» **Activity**: Restate the data exactly as given and keep the pictures out.

» **Dataset records**:
- - - - -

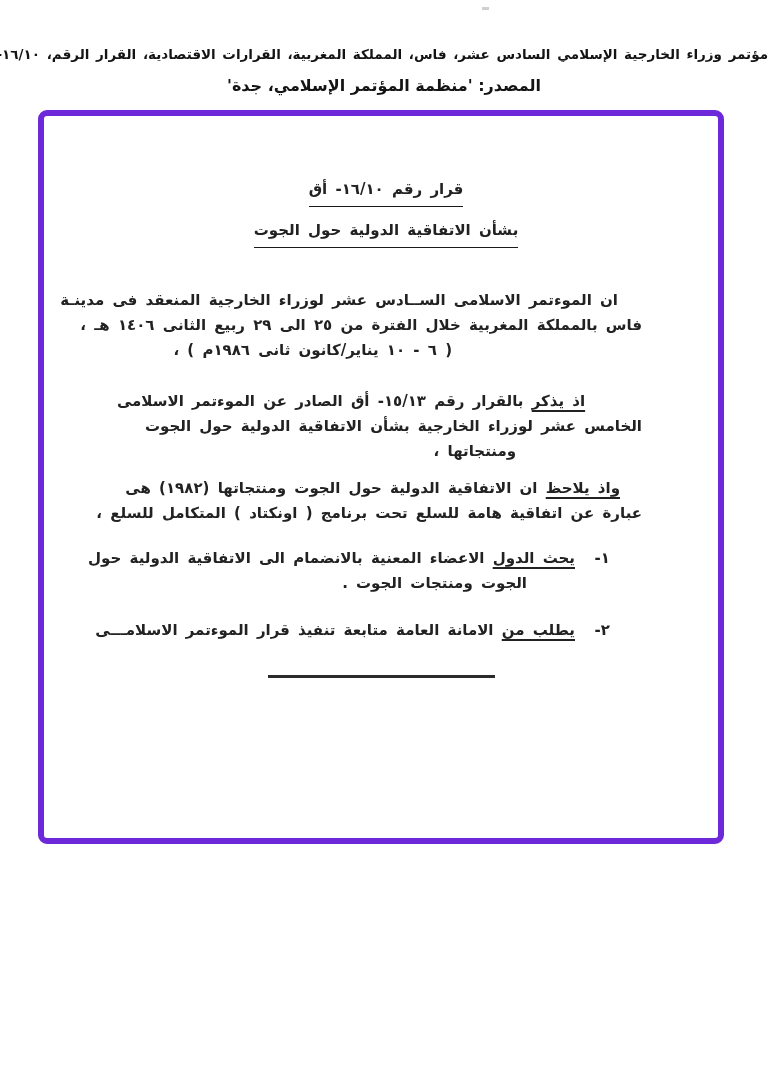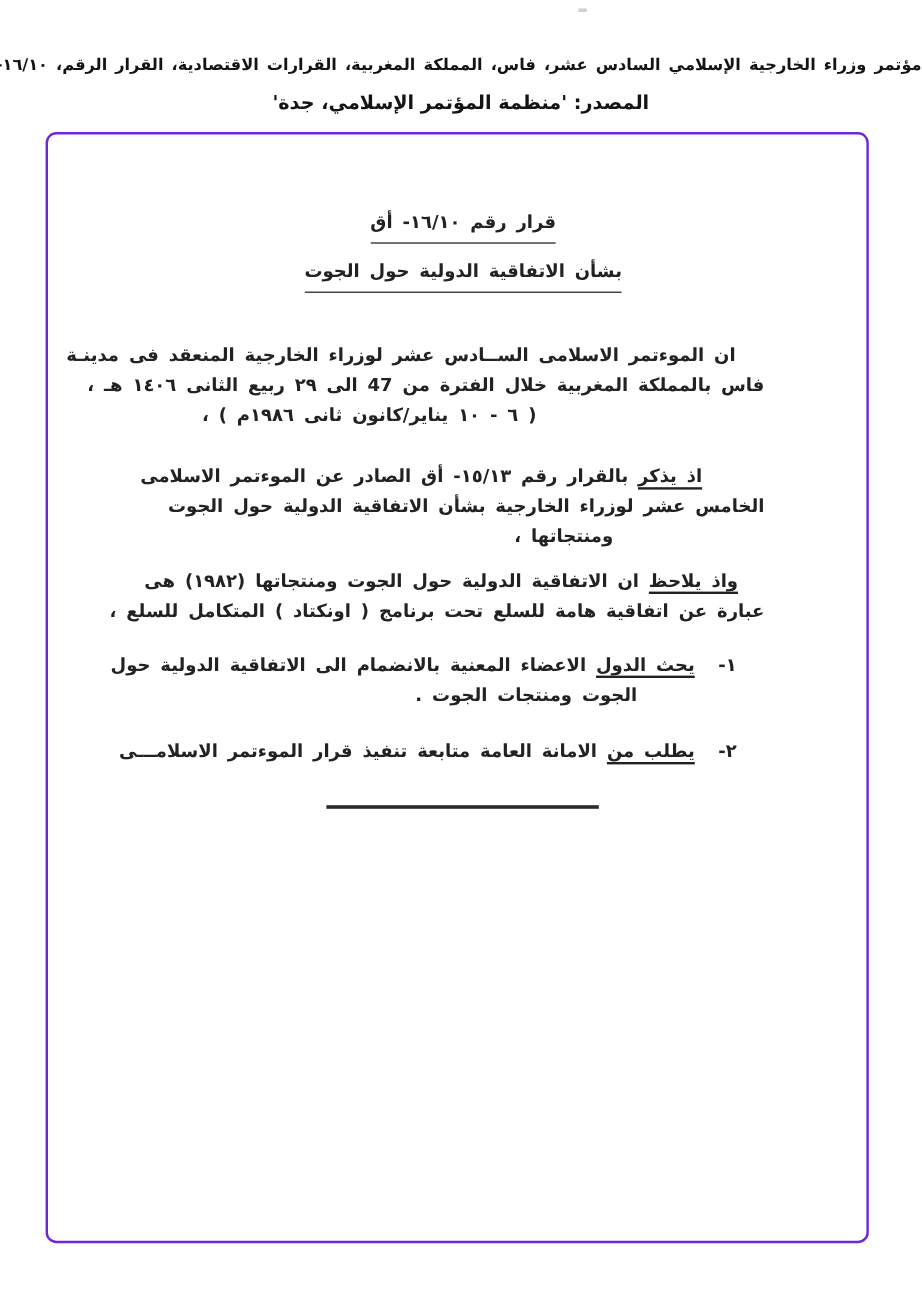"قرار رقم ١٦/١٠- أق" .frame { border: 2px solid #6d28d9 -> 6px solid #6d28d9; height: 926px -> 734px }
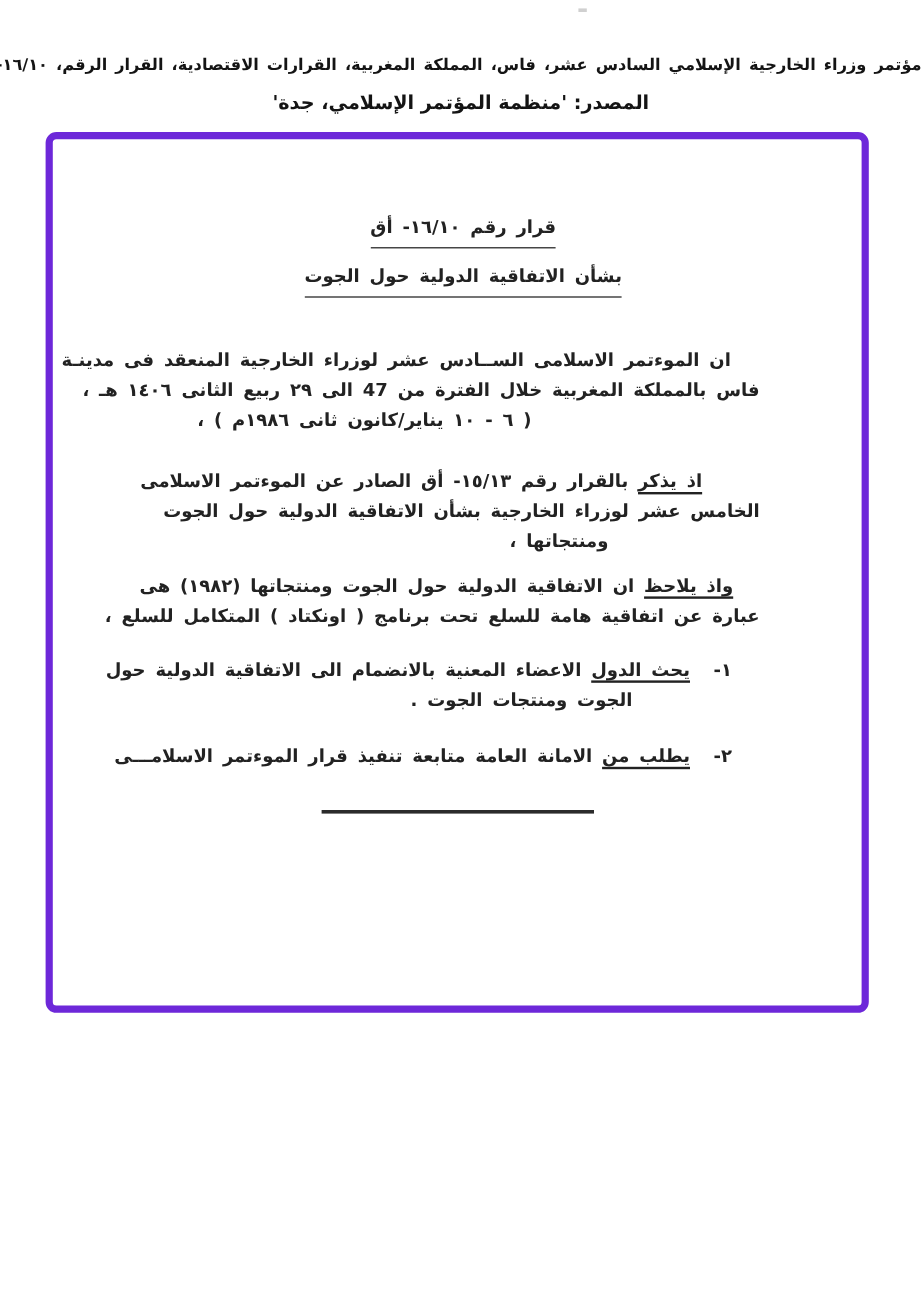"ان الموءتمر الاسلامى الســادس عشر" .para { margin: 9px -> 0 }
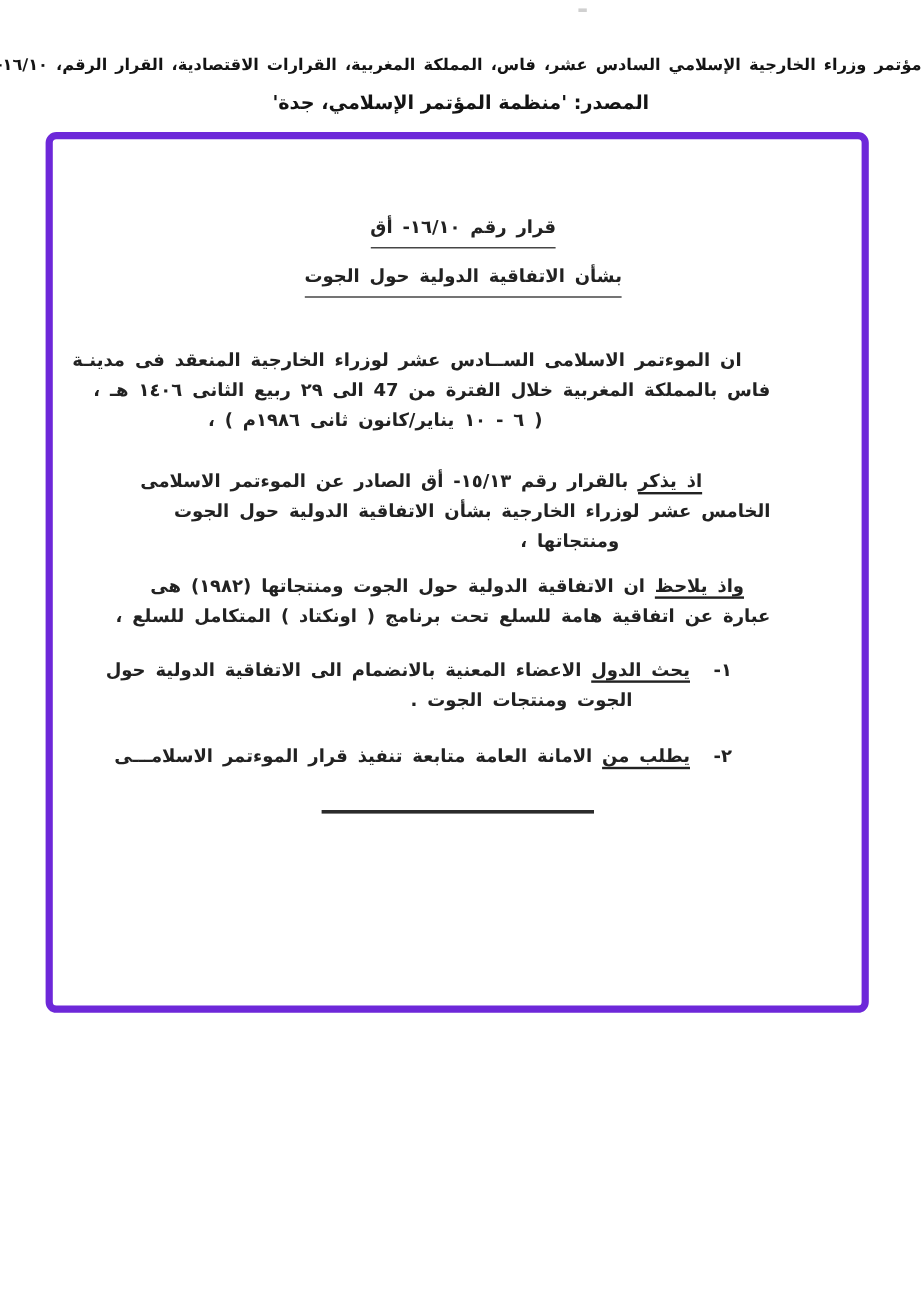"فاس بالمملكة المغربية خلال الفترة" span.line { text: 47 -> ٢٥ }
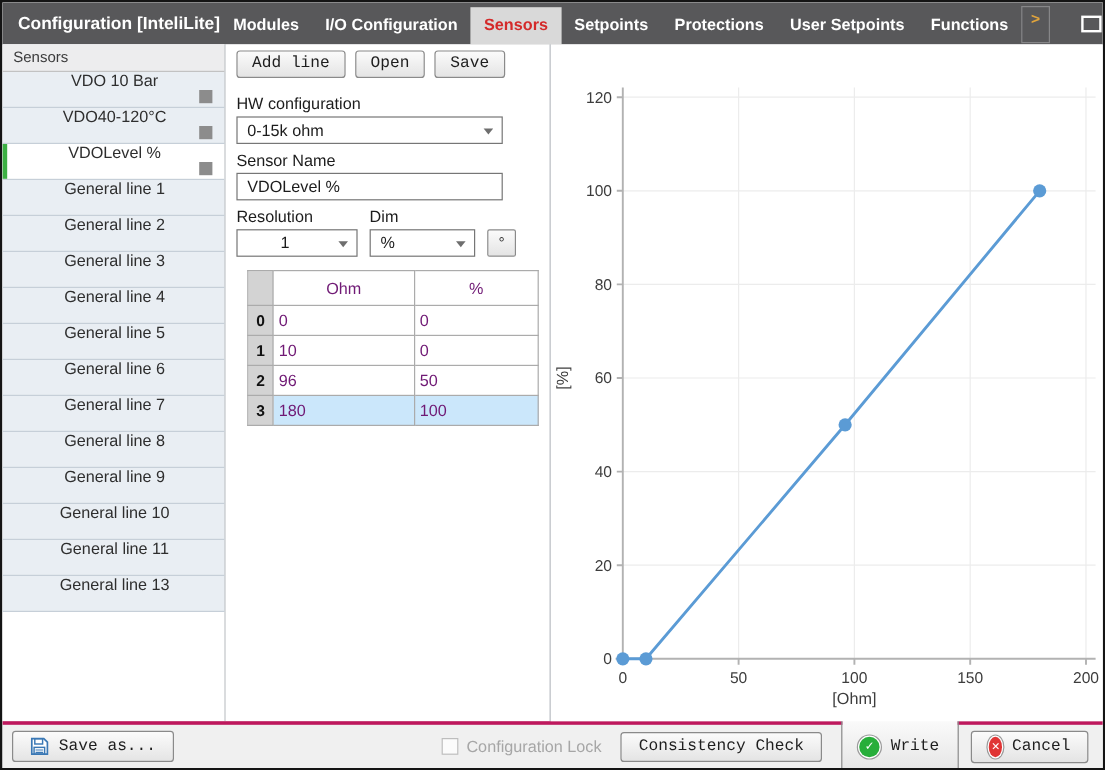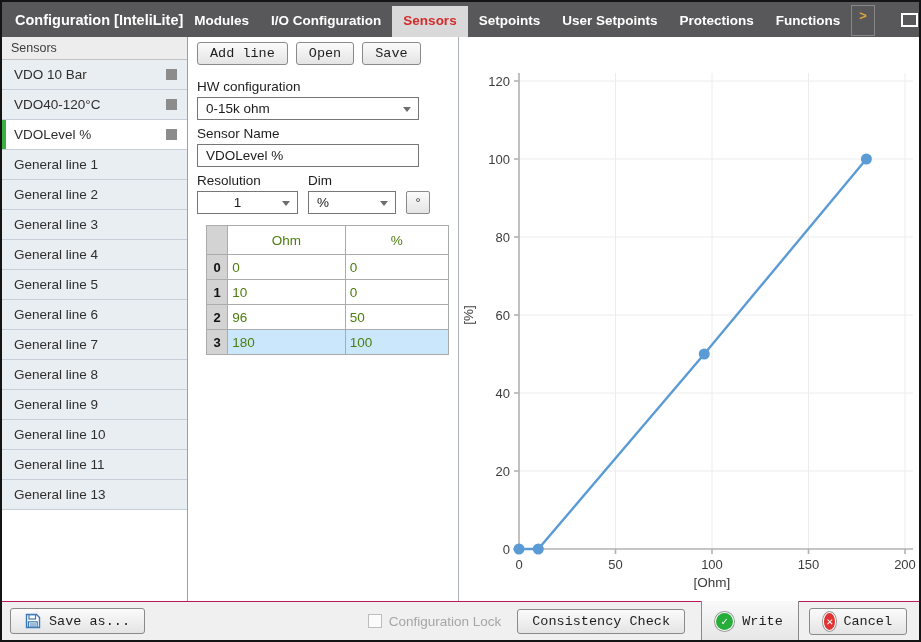"User Setpoints" div.tab { order: before "Protections" -> after "Protections" }
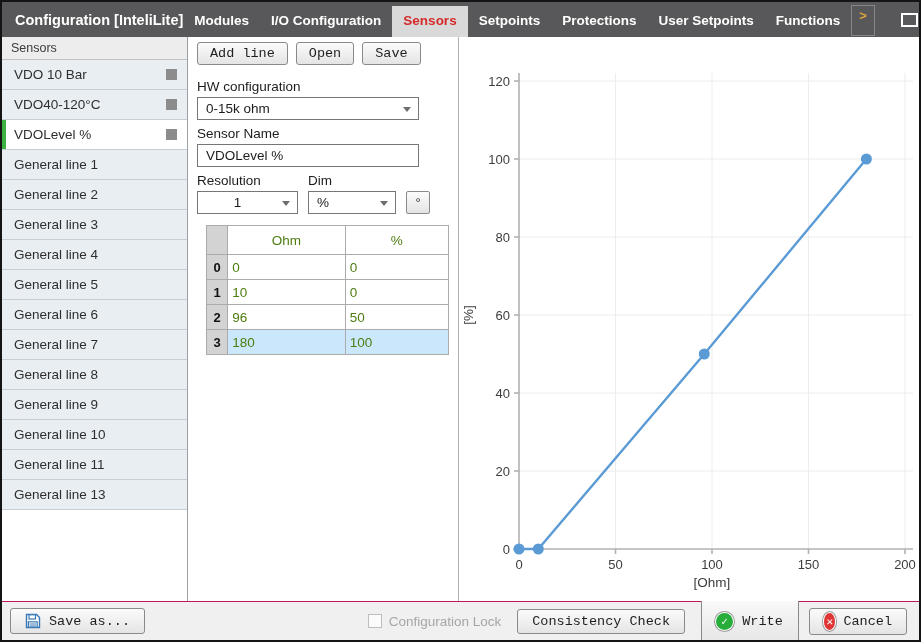"VDO 10 Bar" .side-item { flex-direction: none -> column }
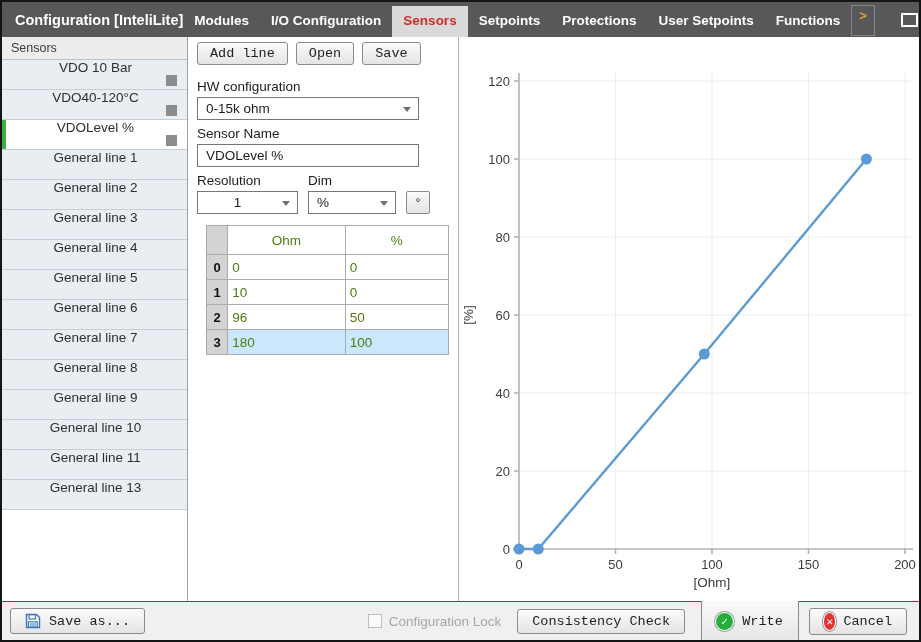"Ohm" .grid .datacell { color: #4d7c0f -> #701a75 }
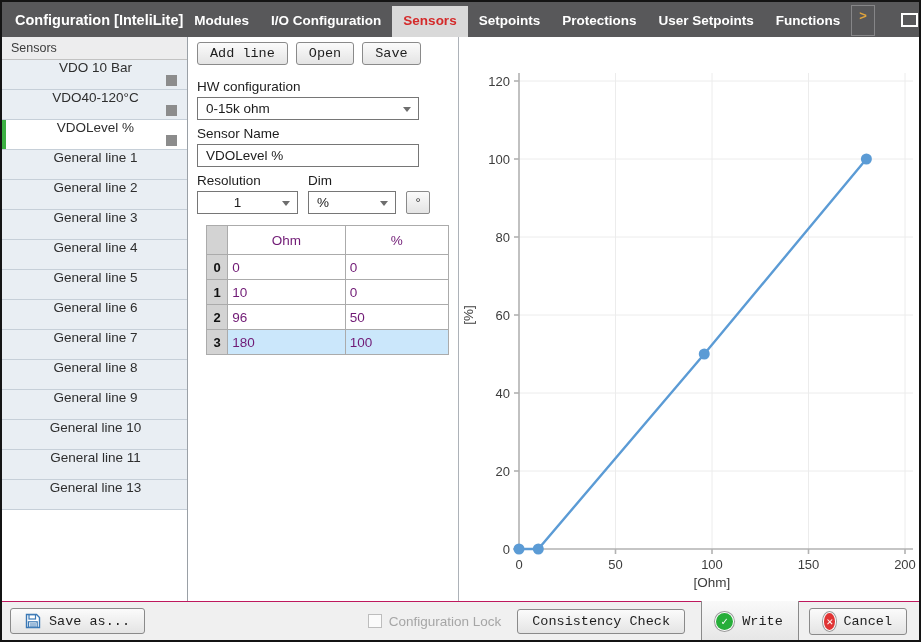"Save as..." .footer { border-top: 1px solid #be185d -> 3px solid #be185d }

- - - - -

» **Exercise result**:
"قرار رقم ١٦/١٠- أق" .frame { border: 2px solid #6d28d9 -> 6px solid #6d28d9; height: 926px -> 734px }
"ان الموءتمر الاسلامى الســادس عشر" .para { margin: 9px -> 0 }
"فاس بالمملكة المغربية خلال الفترة" span.line { text: 47 -> ٢٥ }
"User Setpoints" div.tab { order: before "Protections" -> after "Protections" }
"VDO 10 Bar" .side-item { flex-direction: none -> column }
"Ohm" .grid .datacell { color: #4d7c0f -> #701a75 }
"Save as..." .footer { border-top: 1px solid #be185d -> 3px solid #be185d }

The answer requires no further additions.